> _TASK TO COMPLETE_:
Please count every line of the following material that holds "positionals" and give the total alone.
** DATA EXTRACT follows **
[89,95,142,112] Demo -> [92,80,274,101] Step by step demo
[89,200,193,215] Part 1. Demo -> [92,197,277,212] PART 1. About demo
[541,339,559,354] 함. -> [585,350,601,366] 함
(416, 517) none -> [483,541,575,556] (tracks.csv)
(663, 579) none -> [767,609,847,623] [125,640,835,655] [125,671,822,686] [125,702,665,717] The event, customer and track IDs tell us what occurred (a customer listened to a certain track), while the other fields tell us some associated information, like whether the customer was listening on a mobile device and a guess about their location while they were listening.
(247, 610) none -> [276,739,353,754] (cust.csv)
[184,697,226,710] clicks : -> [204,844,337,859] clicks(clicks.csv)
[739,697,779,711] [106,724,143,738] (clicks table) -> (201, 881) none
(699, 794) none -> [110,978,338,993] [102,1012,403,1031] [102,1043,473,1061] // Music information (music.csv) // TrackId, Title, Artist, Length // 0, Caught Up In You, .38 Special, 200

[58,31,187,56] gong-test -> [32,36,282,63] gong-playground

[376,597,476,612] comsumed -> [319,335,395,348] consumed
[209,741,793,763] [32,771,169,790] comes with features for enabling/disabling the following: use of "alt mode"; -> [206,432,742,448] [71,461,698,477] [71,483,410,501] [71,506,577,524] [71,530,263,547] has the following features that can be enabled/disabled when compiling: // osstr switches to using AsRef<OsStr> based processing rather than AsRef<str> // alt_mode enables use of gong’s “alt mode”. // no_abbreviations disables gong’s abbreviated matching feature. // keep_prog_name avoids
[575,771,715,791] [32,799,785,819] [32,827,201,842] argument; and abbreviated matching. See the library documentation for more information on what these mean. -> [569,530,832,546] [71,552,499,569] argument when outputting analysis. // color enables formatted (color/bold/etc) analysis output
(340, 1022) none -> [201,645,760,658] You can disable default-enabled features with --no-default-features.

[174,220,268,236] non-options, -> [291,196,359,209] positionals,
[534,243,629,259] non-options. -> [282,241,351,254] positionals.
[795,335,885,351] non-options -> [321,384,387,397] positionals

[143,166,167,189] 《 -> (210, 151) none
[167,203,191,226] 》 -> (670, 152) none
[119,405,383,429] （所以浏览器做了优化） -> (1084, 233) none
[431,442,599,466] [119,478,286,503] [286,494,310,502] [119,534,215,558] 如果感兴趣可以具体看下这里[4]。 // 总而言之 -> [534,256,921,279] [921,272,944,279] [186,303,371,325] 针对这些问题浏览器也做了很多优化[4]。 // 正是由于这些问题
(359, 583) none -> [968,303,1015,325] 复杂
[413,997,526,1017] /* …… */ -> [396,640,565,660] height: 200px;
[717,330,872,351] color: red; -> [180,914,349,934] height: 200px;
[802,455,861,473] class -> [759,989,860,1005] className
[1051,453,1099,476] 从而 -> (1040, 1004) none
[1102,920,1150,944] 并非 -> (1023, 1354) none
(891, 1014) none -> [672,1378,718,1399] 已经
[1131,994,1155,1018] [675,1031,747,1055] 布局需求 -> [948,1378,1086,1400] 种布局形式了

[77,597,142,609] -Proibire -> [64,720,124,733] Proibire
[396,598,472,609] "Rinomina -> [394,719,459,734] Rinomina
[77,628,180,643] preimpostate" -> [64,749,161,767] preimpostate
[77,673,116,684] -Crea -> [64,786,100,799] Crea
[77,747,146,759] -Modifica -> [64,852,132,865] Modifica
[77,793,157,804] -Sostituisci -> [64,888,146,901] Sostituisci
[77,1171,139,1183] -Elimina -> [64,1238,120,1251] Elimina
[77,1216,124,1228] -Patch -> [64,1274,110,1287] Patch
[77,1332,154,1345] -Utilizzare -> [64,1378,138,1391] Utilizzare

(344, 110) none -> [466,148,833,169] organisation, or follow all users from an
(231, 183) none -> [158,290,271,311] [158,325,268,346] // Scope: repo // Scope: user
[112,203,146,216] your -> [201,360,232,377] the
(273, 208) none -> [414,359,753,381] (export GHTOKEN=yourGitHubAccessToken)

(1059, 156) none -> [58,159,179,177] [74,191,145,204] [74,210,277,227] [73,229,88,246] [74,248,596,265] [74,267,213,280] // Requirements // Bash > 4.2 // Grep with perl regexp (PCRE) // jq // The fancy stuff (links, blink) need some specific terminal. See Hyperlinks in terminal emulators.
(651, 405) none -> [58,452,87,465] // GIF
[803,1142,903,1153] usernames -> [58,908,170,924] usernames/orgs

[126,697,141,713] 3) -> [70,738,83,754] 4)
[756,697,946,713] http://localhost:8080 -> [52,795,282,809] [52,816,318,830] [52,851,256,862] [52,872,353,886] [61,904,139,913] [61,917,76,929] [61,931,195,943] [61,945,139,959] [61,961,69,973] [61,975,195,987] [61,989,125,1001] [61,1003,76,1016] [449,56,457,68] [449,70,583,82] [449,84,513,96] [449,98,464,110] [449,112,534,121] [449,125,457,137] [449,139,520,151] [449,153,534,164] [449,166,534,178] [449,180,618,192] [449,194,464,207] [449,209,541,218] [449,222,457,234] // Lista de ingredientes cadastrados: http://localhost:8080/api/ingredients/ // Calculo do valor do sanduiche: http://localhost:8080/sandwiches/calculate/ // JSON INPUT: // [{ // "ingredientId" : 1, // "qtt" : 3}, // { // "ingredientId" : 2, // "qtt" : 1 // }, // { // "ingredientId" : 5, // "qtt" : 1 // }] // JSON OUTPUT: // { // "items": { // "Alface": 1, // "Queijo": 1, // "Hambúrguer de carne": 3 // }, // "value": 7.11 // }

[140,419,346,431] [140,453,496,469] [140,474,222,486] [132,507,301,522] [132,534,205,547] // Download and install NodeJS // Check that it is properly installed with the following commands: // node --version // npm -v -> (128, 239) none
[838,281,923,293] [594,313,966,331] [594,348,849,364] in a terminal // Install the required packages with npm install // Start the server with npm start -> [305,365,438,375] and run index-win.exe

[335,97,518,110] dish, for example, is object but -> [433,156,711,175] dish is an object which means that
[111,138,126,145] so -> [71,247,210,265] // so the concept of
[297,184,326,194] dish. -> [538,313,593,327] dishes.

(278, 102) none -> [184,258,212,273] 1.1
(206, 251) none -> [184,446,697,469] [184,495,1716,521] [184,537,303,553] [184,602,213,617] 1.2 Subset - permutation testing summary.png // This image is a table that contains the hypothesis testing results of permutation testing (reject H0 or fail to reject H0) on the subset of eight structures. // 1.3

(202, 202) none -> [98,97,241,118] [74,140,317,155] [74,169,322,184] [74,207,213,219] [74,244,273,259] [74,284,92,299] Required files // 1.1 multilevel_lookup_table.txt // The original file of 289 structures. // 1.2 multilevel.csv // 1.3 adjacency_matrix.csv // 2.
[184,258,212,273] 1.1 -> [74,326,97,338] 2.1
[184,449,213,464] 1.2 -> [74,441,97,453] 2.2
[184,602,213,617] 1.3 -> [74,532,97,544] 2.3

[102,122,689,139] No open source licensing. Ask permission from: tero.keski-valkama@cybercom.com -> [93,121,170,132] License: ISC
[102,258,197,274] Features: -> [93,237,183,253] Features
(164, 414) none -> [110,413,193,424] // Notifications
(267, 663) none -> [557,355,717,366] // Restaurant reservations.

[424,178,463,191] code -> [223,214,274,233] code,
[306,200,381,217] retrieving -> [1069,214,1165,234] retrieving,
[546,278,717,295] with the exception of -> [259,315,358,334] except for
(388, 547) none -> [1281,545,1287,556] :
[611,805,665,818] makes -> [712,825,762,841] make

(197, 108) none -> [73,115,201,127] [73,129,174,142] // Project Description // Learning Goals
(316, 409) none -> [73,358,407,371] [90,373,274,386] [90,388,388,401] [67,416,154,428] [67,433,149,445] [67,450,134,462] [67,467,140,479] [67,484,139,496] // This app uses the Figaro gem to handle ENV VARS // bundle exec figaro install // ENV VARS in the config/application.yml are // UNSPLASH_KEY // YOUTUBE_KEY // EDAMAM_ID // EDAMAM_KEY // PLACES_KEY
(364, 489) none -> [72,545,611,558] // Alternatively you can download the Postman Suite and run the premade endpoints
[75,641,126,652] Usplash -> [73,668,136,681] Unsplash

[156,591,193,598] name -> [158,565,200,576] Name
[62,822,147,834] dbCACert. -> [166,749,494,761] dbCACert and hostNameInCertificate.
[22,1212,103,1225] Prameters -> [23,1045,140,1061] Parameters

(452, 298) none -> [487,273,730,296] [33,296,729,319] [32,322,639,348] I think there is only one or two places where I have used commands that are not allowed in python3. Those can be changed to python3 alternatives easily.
** End of DATA EXTRACT **
> _RESULT OF THE EXERCISE_:
3